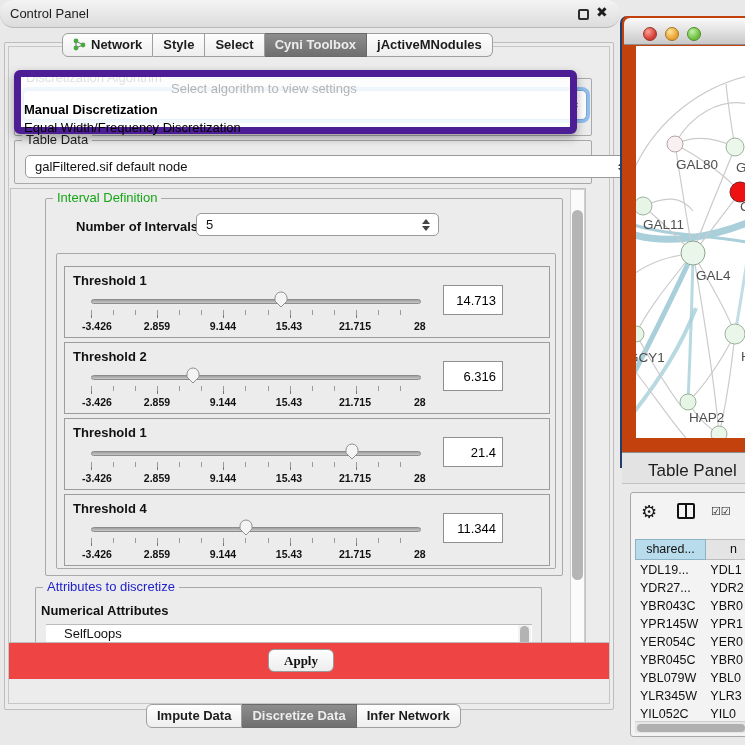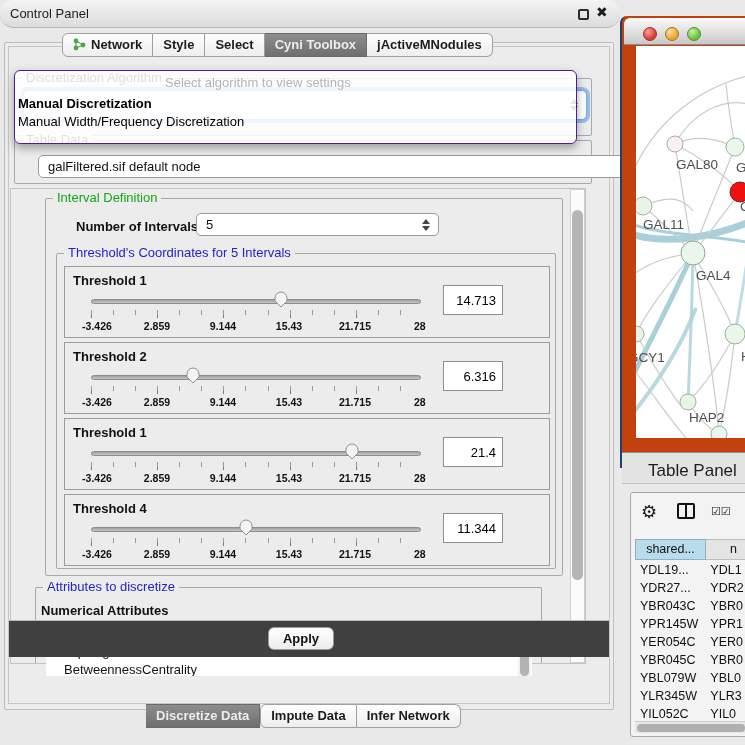"Select algorithm to view settings" .popup { border: 1px solid #4c1d95 -> 7px solid #4c1d95; height: 74px -> 64px }
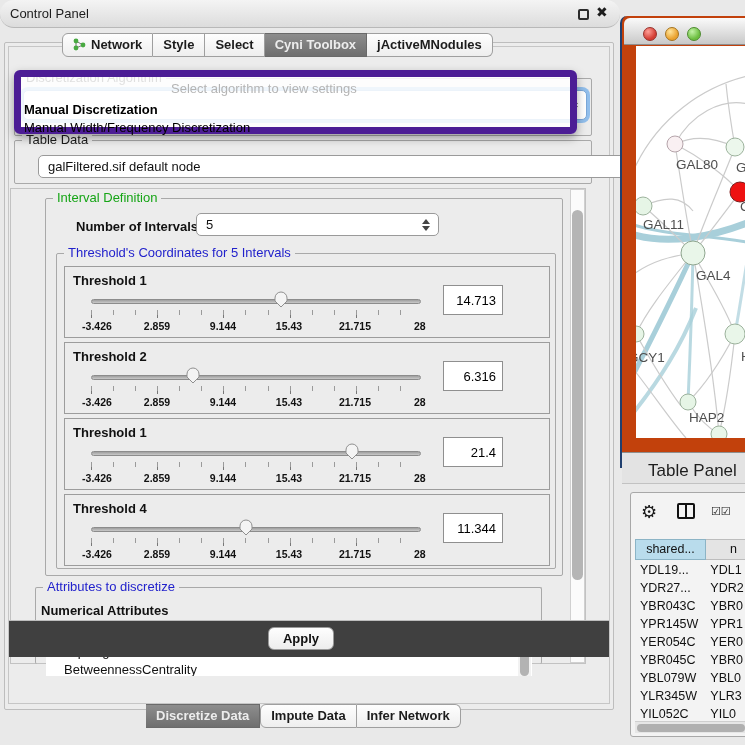"Manual Width/Frequency Discretization" div.popup-item { text: Manual -> Equal }
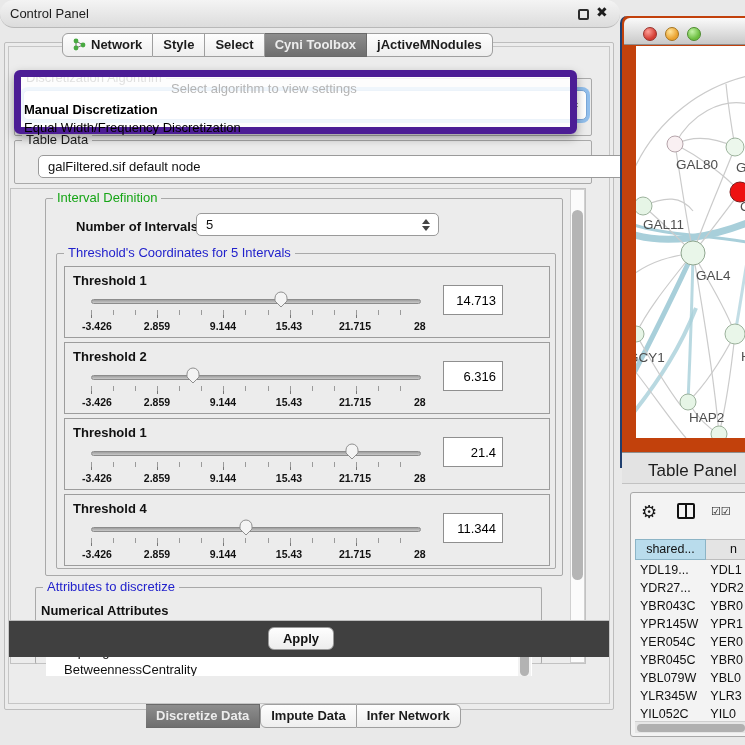"galFiltered.sif default node" div.combo { margin-left: 13px -> none }
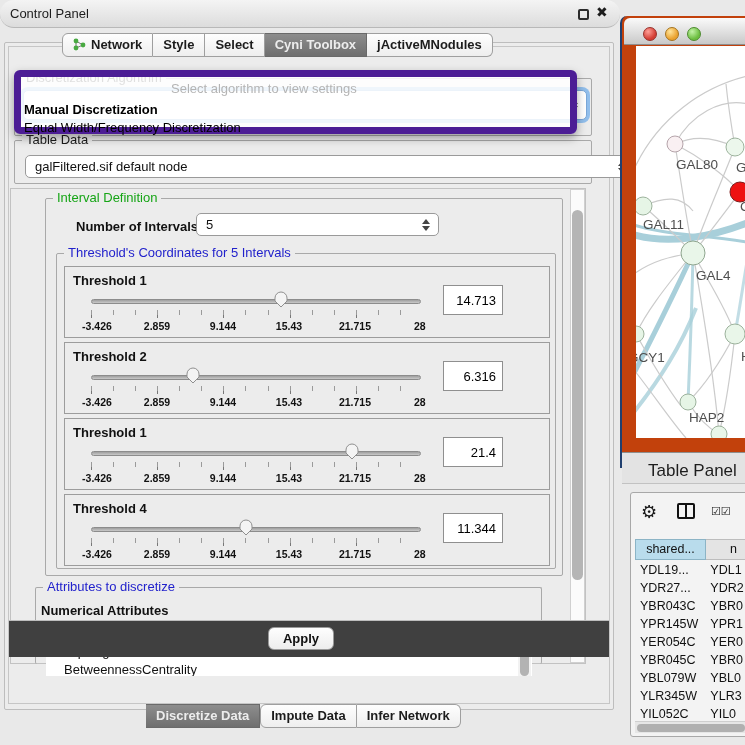"Threshold's Coordinates for 5 Intervals" span.legend { html: <span>Threshold's Coordinates for 5 Intervals</span> -> none }
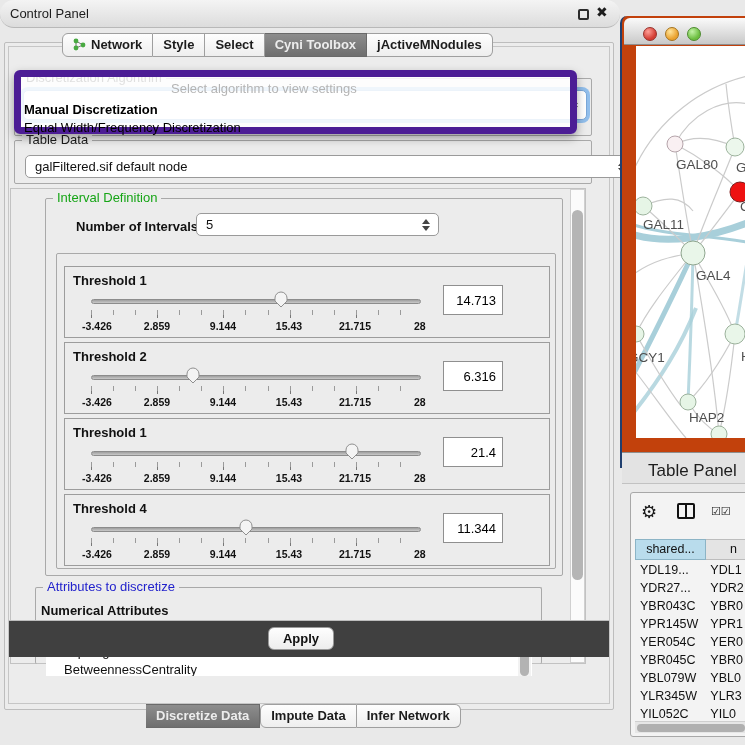"Apply" .apply-row { background: #404040 -> #ef4444; font-family: none -> Liberation Serif, serif; top: 620px -> 642px }
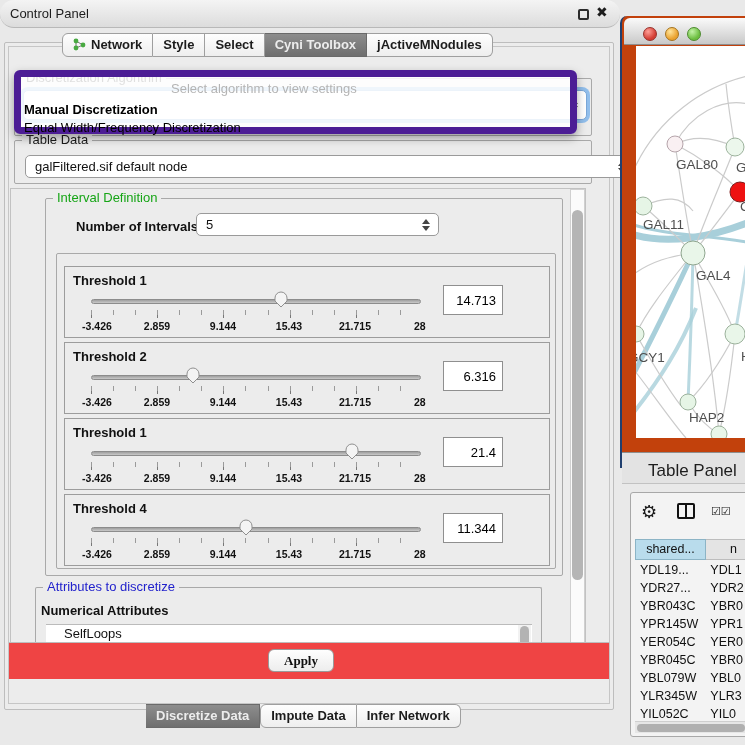"Discretize Data" div.seg { order: before "Impute Data" -> after "Impute Data" }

## What you will do
Your task is to transcribe, exactly and without additions, every line from the one that contains "background: #404040 ->" to the end of the entries above, both included. Omit all pictures.

## Solution to this exercise
"Apply" .apply-row { background: #404040 -> #ef4444; font-family: none -> Liberation Serif, serif; top: 620px -> 642px }
"Discretize Data" div.seg { order: before "Impute Data" -> after "Impute Data" }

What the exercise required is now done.